—J. M. Barrie
I’m a big one for memories. From meticulously curated photo albums to office files of every ad campaign I ever worked on. I even have all of my report cards and term papers from high school and college. (Yes, people have been known to use the term “pack rat.”)
As a mother, I believe that one of my most important missions is to build memories for my daughter. And some of the most precious have been those she’s shared with her grandma, my mother.
When I was in my second term of pregnancy, my father died. Although he never met my daughter, he did know that she was on the way. And I’d like to think that it helped ease his mind when he knew that the end was coming. I’m fairly certain that his final thoughts were about my mother, and how she would manage. It must have been a comfort to know that after years of caring for him, she would have a new person to take care of—their first grandchild.
With this in mind, I suggested that my mother come up to New England to be closer to us. We were looking for a daycare provider, and since my mother was in good health (and certainly experienced), we gave her right of first refusal. She considered it, but decided that she enjoyed her life in New York City too much to leave. We settled for frequent visits back and forth, until I came up with a better plan.
When my daughter, Maddie, was eight years old, we took our first multigenerational road trip together. She, my mother, and I set off on “the road to independence,” also known as I-95. We traveled from New York City down to Washington, D.C., then further south to Colonial Williamsburg. On our return trip, we stopped in Baltimore and Philadelphia. Maddie had just completed a social studies unit on the American Revolution, and it was thrilling to see all of the historic places she had learned about.
It was a long, long trip, and I was the only driver; suffice it to say, a couple of legs took significantly more time than the GPS promised. At one point, we rewrote the words to Abba’s “Dancing Queen” in my honor: “You are the driving queen, old and mean …”
But we were able to reconnect with a number of family friends along the way. And we saw all of the sights: the Washington Monument, Mount Vernon, Independence Hall, the Lincoln Memorial, the White House. What stands out most for me, though, are specific personal moments. Fantastic crabcakes for lunch. A last-minute cruise on the Potomac. Trying (and failing) to play with a colonial hoop and stick on a Williamsburg lawn. Finding a little quiche place in Georgetown. And Maddie wanting to write a letter to then President Bush telling him that there should be carts selling water along the Mall (it was easily 90 degrees in the shade).
After several years of weekend visits, it was a treat for my mother and daughter to have so much time together. After 10 days, I returned home, a little worn out, but determined to make these Mother-Daughter-Grandmother vacations an annual tradition.
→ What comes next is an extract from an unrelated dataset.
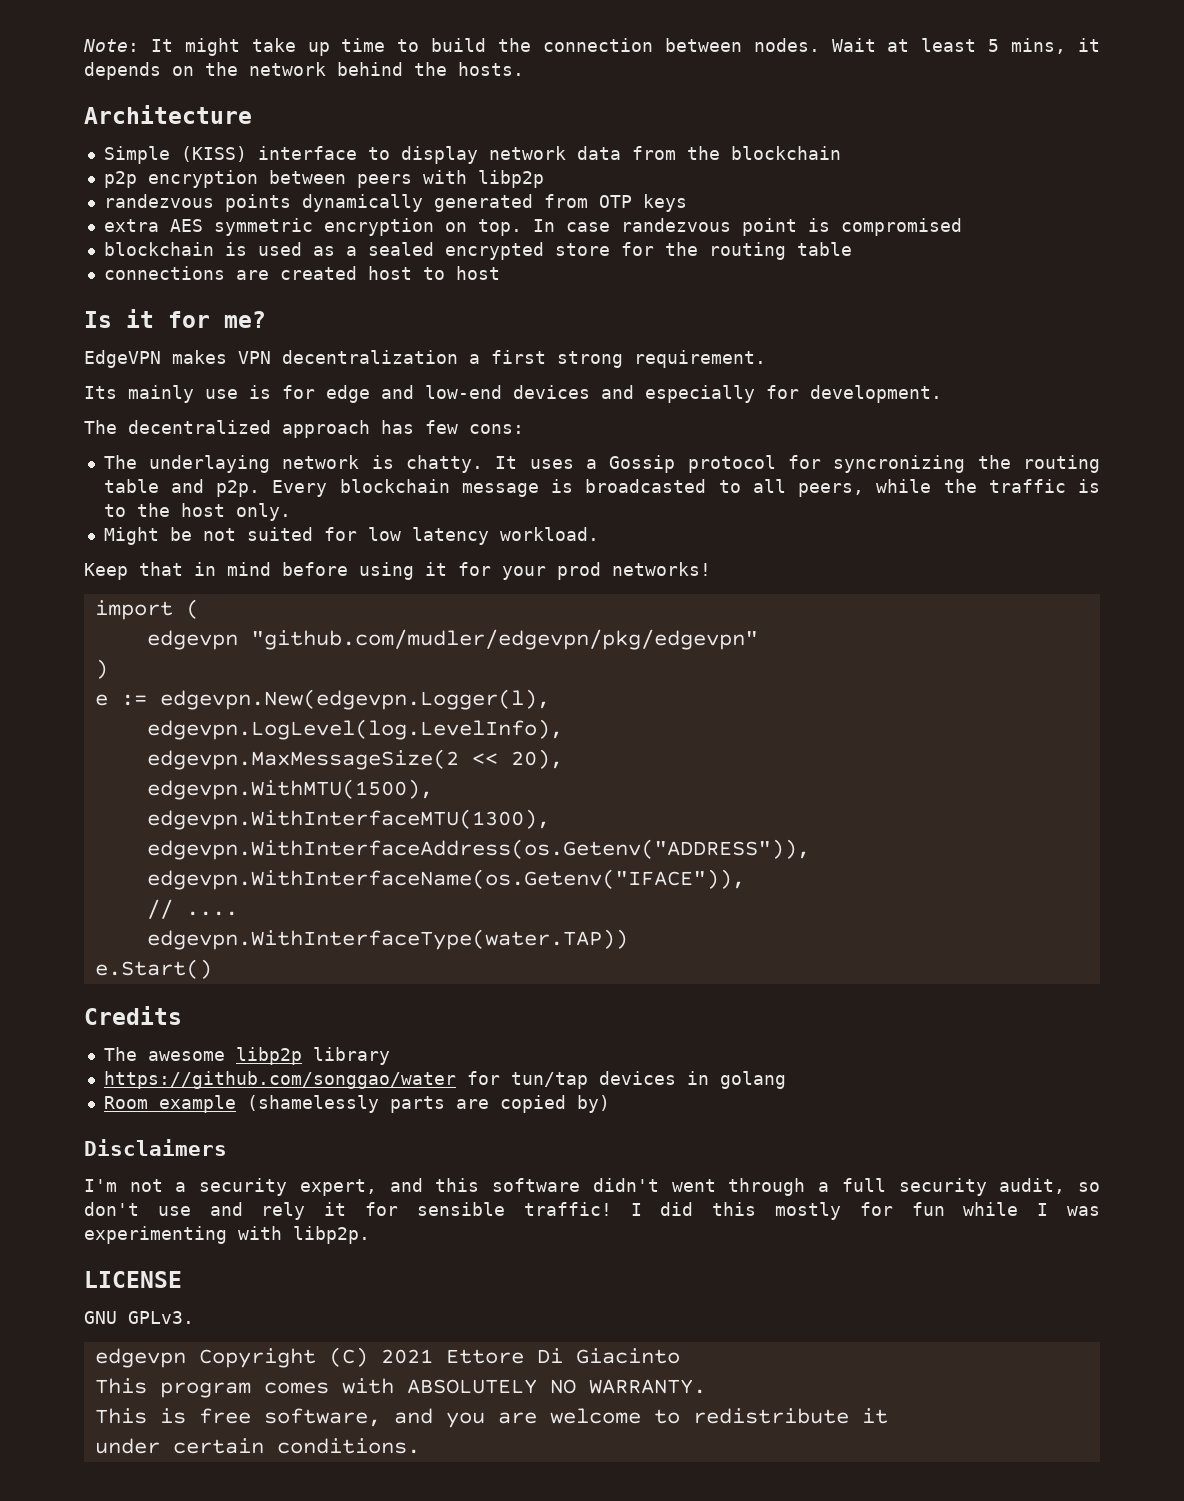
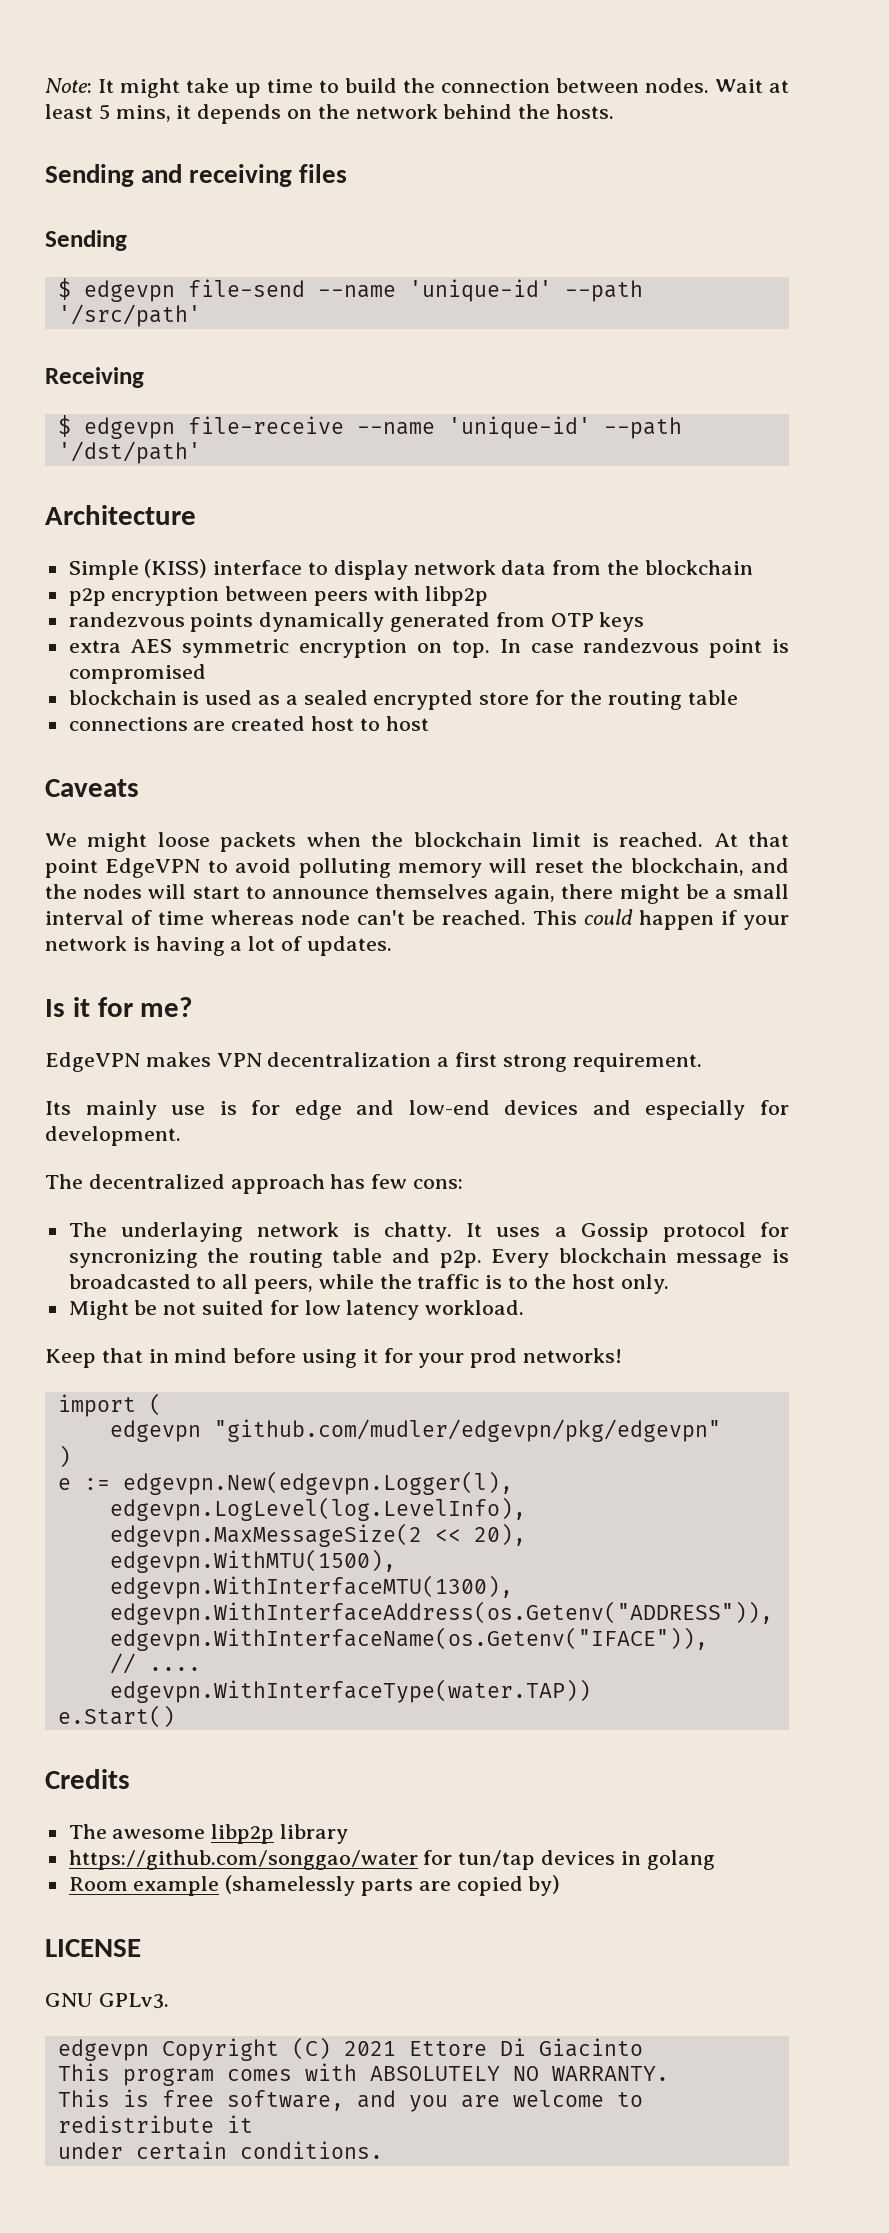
(524, 69) none -> [45,164,348,187] [45,230,127,251] [57,278,643,302] [57,304,201,327] [45,367,144,388] [57,415,682,439] [57,441,201,464] // Sending and receiving files // Sending // $ edgevpn file-send --name 'unique-id' --path '/src/path' // Receiving // $ edgevpn file-receive --name 'unique-id' --path '/dst/path'
(500, 273) none -> [45,779,139,797] [45,832,789,852] [45,858,789,878] [45,884,789,904] [45,909,789,930] [45,936,392,956] // Caveats // We might loose packets when the blockchain limit is reached. At that point EdgeVPN to avoid polluting memory will reset the blockchain, and the nodes will start to announce themselves again, there might be a small interval of time whereas node can't be reached. This could happen if your network is having a lot of updates.
[84,1139,227,1156] [84,1178,1101,1196] [84,1202,1100,1220] [84,1226,370,1244] // Disclaimers // I'm not a security expert, and this software didn't went through a full security audit, so don't use and rely it for sensible traffic! I did this mostly for fun while I was experimenting with libp2p. -> (561, 1885) none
The next year, we visited Newport, Rhode Island, where we toured the magnificent Breakers and had a wonderful lunch in the town’s oldest pub. A subsequent summer found us in Niagara Falls. That was another marathon drive, but worth the trip when we arrived and saw the falls themselves. Stunning! The town, on the other hand, was a pretty shabby honky-tonk. But we made the most of it, trying all of the theme restaurants. We toured the rather pathetic wax museum and took (really stupid) pictures of each other with the celebrity figures, which, for the record, looked nothing like the actual celebrities. My mother, in her mid-seventies, was even game enough to go horseback riding. It was a surprise treat for Maddie, and I know she will never forget it. (Of course, she was about a half a mile ahead of us the entire time. Oh well.)
One year, not up for a long drive, I suggested a cruise to Bermuda. The ship left right from Boston and I thought my mother would appreciate both the service onboard and the lovely island. I planned ahead and got a great deal on a mini-suite with a balcony. What I did not plan on was that we would sail right through a hurricane, resulting in a day’s delay and some terrible seasickness. But still, my mother was a trouper. Once recovered (naturally, her 24 hours of nausea coincided with her 78th birthday—just in case I didn’t feel enough guilt already), she traipsed all over Bermuda, absorbing 500 years of history in two and a half days.
After each of these vacations, Maddie and I have made scrapbooks for my mother. Enhancing dozens of photographs are ticket stubs, excerpts from restaurant reviews, pictures cut from brochures, and the odd souvenir (a playing card from a magic act, confetti from a bon voyage party, song lyrics) that only we understand. The monuments and mansions belong to everyone, but the inside jokes are ours alone.
I know both my mother and my daughter have enjoyed these excursions. But I may have gotten the most out of them myself. With my hectic schedule, it is a rare and wonderful thing to have uninterrupted time with two of my favorite women. And someday, when I’m a grandmother myself, I’ll remember what a good sport my mother was (despite endless drives, hurricanes, and horses) and rise to the occasion for my own grandchild.
In conclusion, I’d like to add to Barrie’s quote. “God gave us memory so we might have roses in December” . . . and mothers forever.